# Allpress Dalston Cafe and Roastery Opens



## risky (May 11, 2015)

http://www.allpressdalston.com/#/55dalstonlane

Looks nice but then I'm a sucker for anything on old industrial sites!

Supposedly their newest air roasting technology is the business



> "We wanted to build a roaster that was all about flavour. The ART roaster is more precise, the flavour of the coffee is distinctly superior - sweeter, smoother and longer lasting," says Michael Allpress.


----------



## jlarkin (Apr 26, 2015)

That looks and sounds like a big place! They're not just dabbling, are they?


----------



## robashton (May 9, 2015)

This looks pretty decent but... is that a mazzer on the bar (I can't tell between all the bokeh and over-exposed glossy photos)? Why do people keep on doing this? Why spend so much money on a great place and then *not* get a bloody Mythos or two?


----------



## Soll (Nov 10, 2013)

Looks great, might give this a visit


----------



## Rompie (Apr 18, 2015)

Tried some of the Allpress air roasted beans at London coffee fest, as chemex I think it really did make a cleaner cup - very sweet etc. It's exciting that they're expanding more.


----------



## jlarkin (Apr 26, 2015)

robashton said:


> This looks pretty decent but... is that a mazzer on the bar (I can't tell between all the bokeh and over-exposed glossy photos)? Why do people keep on doing this? Why spend so much money on a great place and then *not* get a bloody Mythos or two?

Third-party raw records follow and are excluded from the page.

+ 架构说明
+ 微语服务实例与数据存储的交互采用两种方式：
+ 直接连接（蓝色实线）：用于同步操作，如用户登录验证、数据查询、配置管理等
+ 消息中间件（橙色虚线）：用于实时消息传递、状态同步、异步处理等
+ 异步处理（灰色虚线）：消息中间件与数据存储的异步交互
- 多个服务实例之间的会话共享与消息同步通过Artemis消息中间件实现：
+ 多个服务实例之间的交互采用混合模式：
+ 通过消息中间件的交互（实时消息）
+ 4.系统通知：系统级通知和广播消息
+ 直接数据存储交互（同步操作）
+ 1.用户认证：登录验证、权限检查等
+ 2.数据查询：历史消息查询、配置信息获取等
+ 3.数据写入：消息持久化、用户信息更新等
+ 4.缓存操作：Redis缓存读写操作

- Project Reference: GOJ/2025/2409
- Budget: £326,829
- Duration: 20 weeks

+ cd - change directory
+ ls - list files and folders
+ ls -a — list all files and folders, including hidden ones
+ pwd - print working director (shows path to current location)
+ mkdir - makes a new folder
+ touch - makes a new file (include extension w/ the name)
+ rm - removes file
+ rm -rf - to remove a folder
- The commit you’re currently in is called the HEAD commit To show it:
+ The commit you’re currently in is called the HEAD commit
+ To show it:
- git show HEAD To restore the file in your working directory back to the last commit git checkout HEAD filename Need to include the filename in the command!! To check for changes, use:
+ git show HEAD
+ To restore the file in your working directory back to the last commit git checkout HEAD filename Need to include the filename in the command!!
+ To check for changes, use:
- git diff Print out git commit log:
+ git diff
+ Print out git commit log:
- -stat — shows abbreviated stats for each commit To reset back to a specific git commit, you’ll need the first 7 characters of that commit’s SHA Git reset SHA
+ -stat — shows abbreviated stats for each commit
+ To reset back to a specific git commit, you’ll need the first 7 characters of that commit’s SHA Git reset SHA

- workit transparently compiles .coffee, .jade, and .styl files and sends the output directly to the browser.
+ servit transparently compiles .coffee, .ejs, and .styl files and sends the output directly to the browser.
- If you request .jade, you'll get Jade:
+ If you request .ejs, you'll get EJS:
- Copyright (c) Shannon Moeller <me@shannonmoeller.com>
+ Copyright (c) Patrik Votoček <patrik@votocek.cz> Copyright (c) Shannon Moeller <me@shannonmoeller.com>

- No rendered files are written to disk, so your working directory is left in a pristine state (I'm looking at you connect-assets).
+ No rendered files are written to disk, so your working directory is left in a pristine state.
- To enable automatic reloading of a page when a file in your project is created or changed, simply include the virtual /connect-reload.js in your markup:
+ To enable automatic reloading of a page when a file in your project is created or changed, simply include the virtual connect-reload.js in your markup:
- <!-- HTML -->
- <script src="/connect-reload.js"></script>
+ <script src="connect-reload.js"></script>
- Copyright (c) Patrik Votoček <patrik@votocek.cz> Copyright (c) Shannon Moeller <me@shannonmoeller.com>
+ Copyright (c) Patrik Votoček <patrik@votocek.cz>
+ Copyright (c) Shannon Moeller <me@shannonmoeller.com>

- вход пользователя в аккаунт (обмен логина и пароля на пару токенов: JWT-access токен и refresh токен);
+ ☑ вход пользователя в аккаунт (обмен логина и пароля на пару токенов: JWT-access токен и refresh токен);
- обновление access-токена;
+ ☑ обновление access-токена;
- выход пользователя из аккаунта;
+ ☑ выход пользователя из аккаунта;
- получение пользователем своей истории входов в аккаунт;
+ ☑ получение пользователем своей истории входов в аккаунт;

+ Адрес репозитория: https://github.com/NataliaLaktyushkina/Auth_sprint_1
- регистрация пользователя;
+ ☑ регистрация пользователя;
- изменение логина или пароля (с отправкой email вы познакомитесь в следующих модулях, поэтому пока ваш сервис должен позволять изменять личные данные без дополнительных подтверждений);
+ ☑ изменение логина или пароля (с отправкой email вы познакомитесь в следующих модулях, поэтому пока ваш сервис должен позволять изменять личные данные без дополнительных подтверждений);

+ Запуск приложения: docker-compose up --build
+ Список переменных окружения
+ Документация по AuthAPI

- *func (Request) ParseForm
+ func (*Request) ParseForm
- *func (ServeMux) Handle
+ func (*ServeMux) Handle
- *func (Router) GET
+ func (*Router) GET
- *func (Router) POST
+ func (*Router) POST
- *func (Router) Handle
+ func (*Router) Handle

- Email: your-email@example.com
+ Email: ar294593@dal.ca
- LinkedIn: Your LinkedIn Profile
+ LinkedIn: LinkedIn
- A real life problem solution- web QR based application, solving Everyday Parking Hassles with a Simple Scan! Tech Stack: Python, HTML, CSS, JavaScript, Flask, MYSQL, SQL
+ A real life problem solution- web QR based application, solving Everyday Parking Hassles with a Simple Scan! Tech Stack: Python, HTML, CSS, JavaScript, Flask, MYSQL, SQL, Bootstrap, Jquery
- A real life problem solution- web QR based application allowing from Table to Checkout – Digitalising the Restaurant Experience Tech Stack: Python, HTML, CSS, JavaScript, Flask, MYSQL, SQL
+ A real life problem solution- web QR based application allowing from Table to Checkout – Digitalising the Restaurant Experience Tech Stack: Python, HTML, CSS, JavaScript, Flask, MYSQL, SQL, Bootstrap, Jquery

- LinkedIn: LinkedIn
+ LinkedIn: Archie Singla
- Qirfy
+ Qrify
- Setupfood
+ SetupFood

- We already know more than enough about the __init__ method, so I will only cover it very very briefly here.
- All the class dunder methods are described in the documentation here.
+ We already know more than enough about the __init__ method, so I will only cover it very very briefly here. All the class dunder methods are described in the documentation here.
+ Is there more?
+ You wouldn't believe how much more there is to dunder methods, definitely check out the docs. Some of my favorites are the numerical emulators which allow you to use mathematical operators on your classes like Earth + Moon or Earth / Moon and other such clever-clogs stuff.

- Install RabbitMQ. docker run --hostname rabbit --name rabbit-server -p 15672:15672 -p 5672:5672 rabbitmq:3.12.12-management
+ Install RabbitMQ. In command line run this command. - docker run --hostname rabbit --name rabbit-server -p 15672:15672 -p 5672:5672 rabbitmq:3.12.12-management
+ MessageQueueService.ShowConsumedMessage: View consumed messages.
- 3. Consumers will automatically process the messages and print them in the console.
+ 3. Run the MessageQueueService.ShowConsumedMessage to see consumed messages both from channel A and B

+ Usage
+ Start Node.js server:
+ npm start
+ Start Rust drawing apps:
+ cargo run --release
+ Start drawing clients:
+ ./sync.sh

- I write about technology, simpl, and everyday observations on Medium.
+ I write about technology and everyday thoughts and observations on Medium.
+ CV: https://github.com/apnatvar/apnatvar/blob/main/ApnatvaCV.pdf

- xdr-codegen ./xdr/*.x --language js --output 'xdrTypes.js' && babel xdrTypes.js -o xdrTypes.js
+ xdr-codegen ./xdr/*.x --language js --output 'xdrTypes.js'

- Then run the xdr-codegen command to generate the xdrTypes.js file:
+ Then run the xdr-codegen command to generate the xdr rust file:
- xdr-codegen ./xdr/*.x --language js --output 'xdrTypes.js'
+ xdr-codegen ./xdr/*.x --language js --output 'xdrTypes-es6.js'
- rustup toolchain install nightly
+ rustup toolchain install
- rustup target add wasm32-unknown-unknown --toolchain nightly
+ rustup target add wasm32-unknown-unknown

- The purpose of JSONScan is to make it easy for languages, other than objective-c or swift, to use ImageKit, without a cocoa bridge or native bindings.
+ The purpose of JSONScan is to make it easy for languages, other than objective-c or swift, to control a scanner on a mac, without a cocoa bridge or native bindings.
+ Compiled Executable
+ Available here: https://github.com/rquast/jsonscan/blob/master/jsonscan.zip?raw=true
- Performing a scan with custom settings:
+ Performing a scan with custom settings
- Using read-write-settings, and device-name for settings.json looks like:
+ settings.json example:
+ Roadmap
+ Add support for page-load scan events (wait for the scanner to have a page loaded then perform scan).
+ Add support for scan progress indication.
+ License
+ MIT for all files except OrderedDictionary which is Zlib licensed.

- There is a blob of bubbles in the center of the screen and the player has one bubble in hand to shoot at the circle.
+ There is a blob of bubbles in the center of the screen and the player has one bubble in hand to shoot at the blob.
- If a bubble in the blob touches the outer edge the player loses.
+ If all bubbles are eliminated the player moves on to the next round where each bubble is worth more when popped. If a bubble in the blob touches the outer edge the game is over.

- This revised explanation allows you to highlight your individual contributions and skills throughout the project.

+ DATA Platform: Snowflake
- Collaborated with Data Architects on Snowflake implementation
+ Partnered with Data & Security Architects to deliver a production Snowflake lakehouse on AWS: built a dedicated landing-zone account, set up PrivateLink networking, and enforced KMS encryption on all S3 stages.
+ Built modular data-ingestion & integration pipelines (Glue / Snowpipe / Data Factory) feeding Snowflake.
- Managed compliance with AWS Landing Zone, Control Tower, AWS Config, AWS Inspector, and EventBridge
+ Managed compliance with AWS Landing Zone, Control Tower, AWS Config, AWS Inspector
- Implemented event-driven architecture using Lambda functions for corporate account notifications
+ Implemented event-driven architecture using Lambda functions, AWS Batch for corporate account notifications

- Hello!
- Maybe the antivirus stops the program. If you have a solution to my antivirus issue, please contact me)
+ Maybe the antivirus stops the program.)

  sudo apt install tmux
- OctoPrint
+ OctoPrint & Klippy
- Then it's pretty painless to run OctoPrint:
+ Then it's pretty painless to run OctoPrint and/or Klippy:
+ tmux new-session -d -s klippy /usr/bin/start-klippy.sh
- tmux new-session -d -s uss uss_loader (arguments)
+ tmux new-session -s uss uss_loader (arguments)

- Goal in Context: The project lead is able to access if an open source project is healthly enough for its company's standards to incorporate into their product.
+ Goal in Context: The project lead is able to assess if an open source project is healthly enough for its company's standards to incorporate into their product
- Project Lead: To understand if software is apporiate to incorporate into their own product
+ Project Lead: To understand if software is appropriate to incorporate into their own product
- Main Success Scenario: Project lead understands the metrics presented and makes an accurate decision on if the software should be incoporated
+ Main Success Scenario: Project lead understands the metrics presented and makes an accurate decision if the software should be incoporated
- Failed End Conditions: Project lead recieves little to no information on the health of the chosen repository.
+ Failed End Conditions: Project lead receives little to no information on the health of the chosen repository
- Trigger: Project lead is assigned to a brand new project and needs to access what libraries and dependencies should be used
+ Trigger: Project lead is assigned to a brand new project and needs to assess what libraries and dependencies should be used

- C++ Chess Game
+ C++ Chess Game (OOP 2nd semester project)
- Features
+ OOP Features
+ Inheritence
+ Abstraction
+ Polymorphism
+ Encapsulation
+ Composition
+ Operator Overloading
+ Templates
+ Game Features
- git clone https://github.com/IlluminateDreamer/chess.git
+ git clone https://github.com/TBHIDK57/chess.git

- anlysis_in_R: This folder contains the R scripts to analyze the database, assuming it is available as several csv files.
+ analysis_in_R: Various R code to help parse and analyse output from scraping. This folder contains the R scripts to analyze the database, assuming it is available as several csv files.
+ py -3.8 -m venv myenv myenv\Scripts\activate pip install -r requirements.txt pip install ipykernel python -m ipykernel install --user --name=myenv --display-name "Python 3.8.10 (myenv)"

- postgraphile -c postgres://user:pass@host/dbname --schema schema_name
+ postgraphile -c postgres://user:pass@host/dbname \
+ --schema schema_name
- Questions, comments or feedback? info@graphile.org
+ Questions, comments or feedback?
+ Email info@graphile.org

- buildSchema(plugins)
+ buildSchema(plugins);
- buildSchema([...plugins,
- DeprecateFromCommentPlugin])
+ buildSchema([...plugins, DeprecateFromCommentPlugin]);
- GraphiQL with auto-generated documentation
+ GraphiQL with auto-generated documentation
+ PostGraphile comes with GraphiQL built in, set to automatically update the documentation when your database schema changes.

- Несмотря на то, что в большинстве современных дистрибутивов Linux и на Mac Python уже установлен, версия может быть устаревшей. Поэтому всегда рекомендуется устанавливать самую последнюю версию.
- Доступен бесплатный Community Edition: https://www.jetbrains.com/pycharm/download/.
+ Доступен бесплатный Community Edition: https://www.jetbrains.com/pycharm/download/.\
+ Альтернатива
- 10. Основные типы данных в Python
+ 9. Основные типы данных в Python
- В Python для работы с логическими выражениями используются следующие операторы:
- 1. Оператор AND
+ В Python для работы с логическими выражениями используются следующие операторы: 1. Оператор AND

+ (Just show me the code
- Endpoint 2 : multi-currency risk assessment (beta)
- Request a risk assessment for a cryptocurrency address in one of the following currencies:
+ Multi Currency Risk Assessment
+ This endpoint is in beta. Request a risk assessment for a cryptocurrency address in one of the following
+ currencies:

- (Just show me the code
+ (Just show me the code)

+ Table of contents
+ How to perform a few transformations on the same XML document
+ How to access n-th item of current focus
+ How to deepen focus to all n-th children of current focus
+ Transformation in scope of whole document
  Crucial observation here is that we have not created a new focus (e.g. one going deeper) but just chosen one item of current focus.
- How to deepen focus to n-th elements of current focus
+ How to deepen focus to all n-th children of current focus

I think it's a couple of mazzers there. Maybe they ran out of money


----------



## Dylan (Dec 5, 2011)

They are hardly skimping!

I see an EK, a Mazzer Kold (I think), and I think a Mahlkonig deli grinder, and then a SJ... they have many options!


----------



## jeebsy (May 5, 2013)

@Ant might like these guys


----------



## risky (May 11, 2015)

Dylan said:


> They are hardly skimping!
> 
> I see an EK, a Mazzer Kold (I think), and I think a Mahlkonig deli grinder, and then a SJ... they have many options!


Yeah pretty sure it is a Kold. With the money they've spent I'm sure they would have considered every grinder available, including the Mythos. They've obviously gone for the keep cold line of thought rather than keep warm.

Is the Mythos some guarantee of an excellent coffee shop?


----------



## jlarkin (Apr 26, 2015)

Personally, I'd like to see an R120 in there but that'd just make it even more somewhere I'd like to try out when I'm next visiting the big smoke.


----------



## jlarkin (Apr 26, 2015)

risky said:


> Is the Mythos some guarantee of an excellent coffee shop?


People used to think that, but now it's been exposed as a Myth-(you guessed it kids)-os *boom boom*


----------



## risky (May 11, 2015)

jlarkin said:


> People used to think that, but now it's been exposed as a Myth-(you guessed it kids)-os *boom boom*


Take a bow.


----------



## jeebsy (May 5, 2013)

Maybe they wanted temp controlled but a conic. The heathens.


----------



## robashton (May 9, 2015)

Ouch.

I didn't mean to suggest skimping, but I've still not had a good spro from a kold.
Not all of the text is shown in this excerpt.